TASK INSTRUCTIONS → The finished copy must match the records exactly, except that it contains no pictures.

(Collected data)

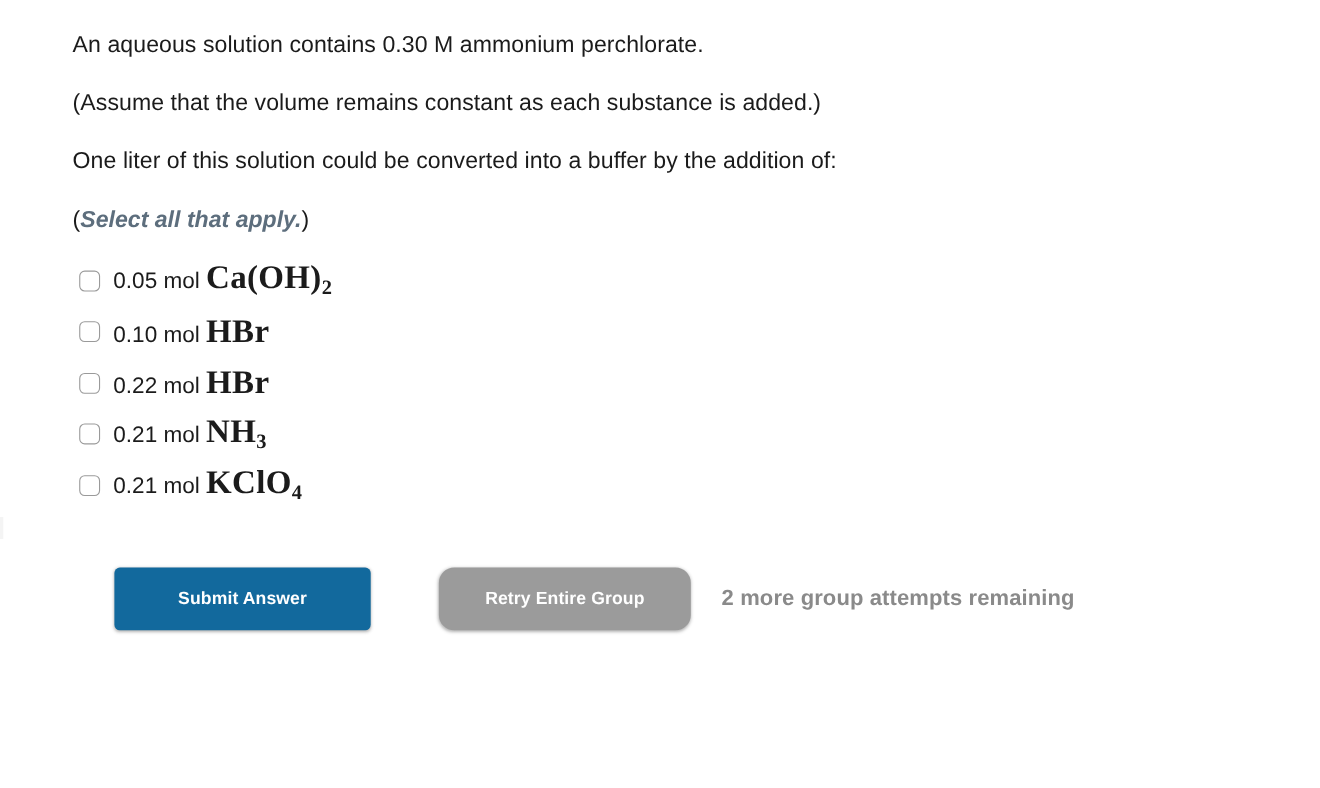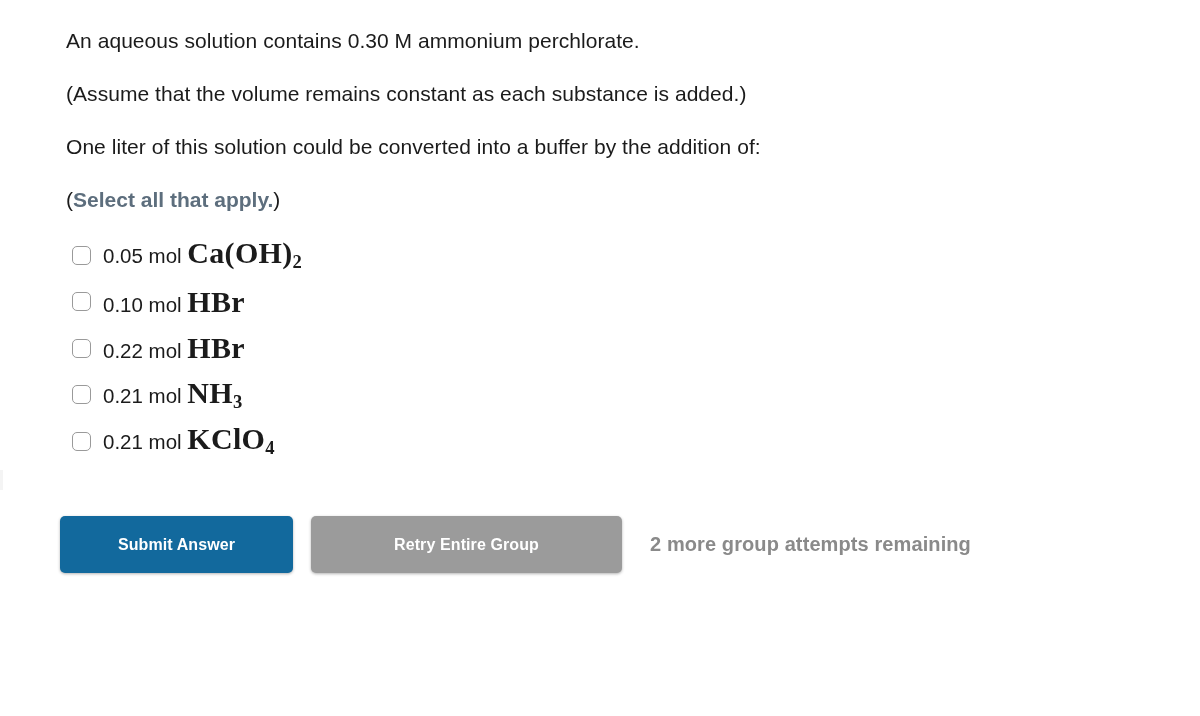--- a/index.html
+++ b/index.html
@@ -48,6 +48,7 @@
   }
   .select-all-em {
     font-weight: bold;
+    font-style: italic;
     color: #5d6e7d;
   }
 

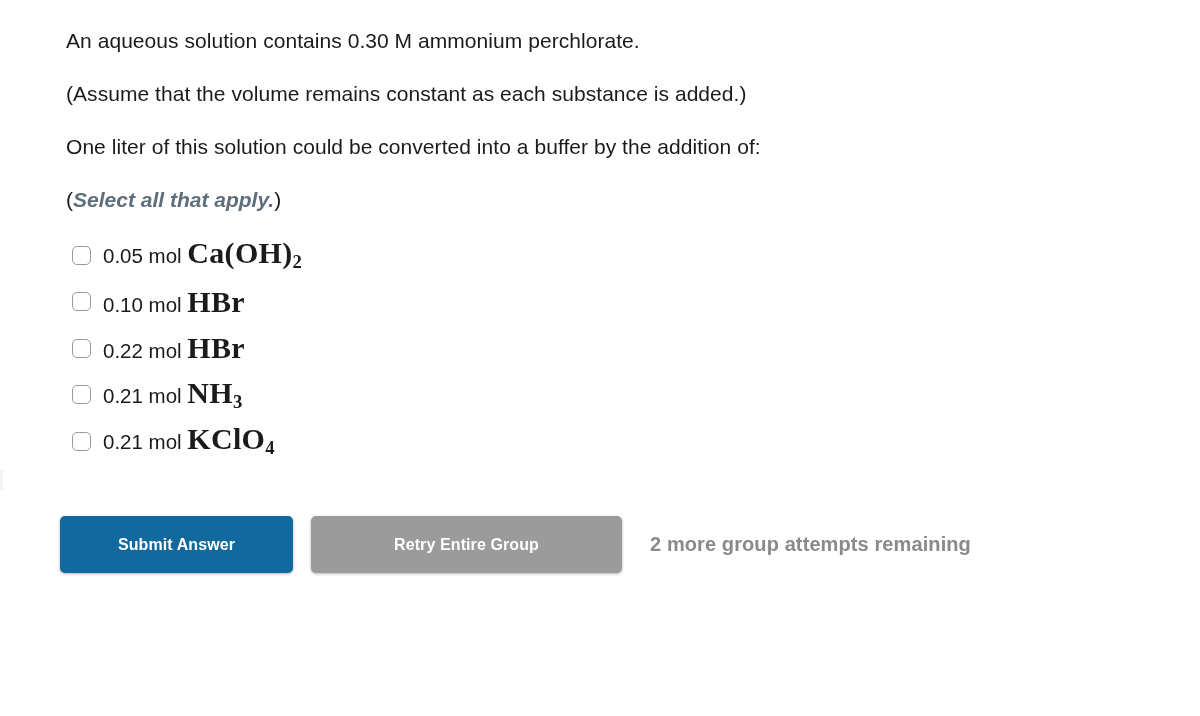--- a/index.html
+++ b/index.html
@@ -116,6 +116,7 @@
     align-items: center;
     justify-content: center;
     letter-spacing: 0.1px;
+    margin-left: 44px;
   }
   .btn-submit {
     background: #12699d;

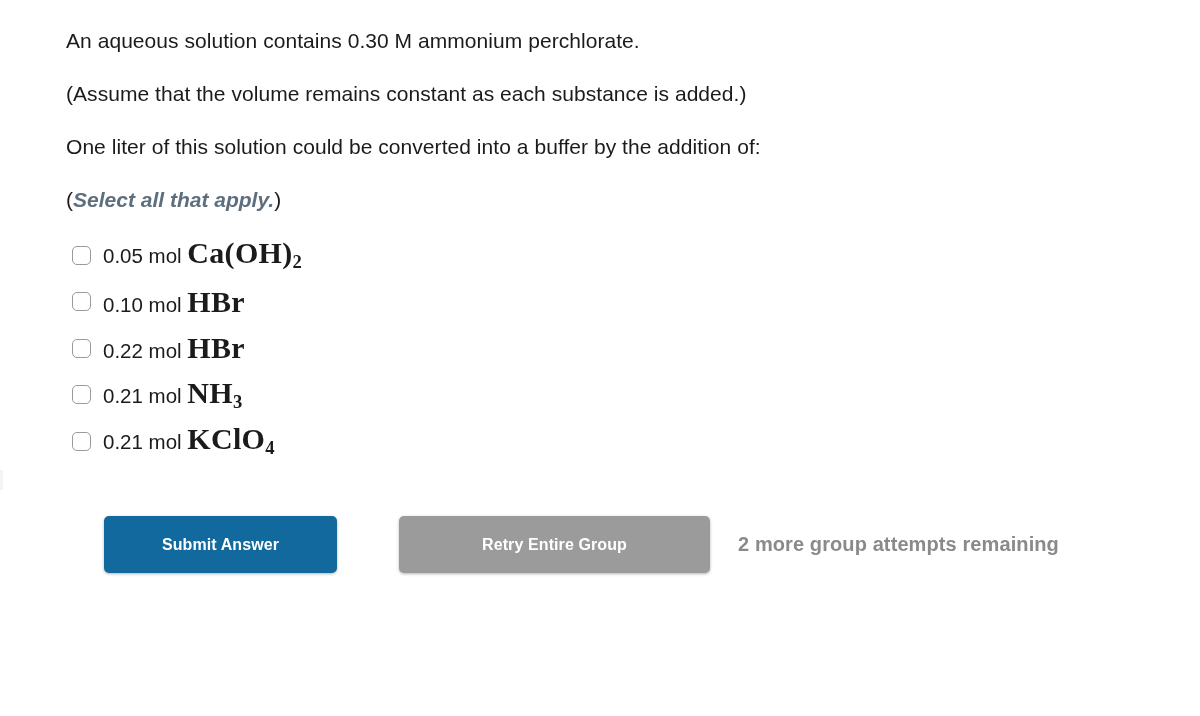--- a/index.html
+++ b/index.html
@@ -125,8 +125,9 @@
   }
   .btn-retry {
     background: #9b9b9b;
-    width: 311px;
+    width: 229px;
     margin-right: 28px;
+    border-radius: 14px;
   }
   .attempts-text {
     font-size: 20px;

RESULT OF THE TASK →
--- a/index.html
+++ b/index.html
@@ -48,6 +48,7 @@
   }
   .select-all-em {
     font-weight: bold;
+    font-style: italic;
     color: #5d6e7d;
   }
 

--- a/index.html
+++ b/index.html
@@ -116,6 +116,7 @@
     align-items: center;
     justify-content: center;
     letter-spacing: 0.1px;
+    margin-left: 44px;
   }
   .btn-submit {
     background: #12699d;

--- a/index.html
+++ b/index.html
@@ -125,8 +125,9 @@
   }
   .btn-retry {
     background: #9b9b9b;
-    width: 311px;
+    width: 229px;
     margin-right: 28px;
+    border-radius: 14px;
   }
   .attempts-text {
     font-size: 20px;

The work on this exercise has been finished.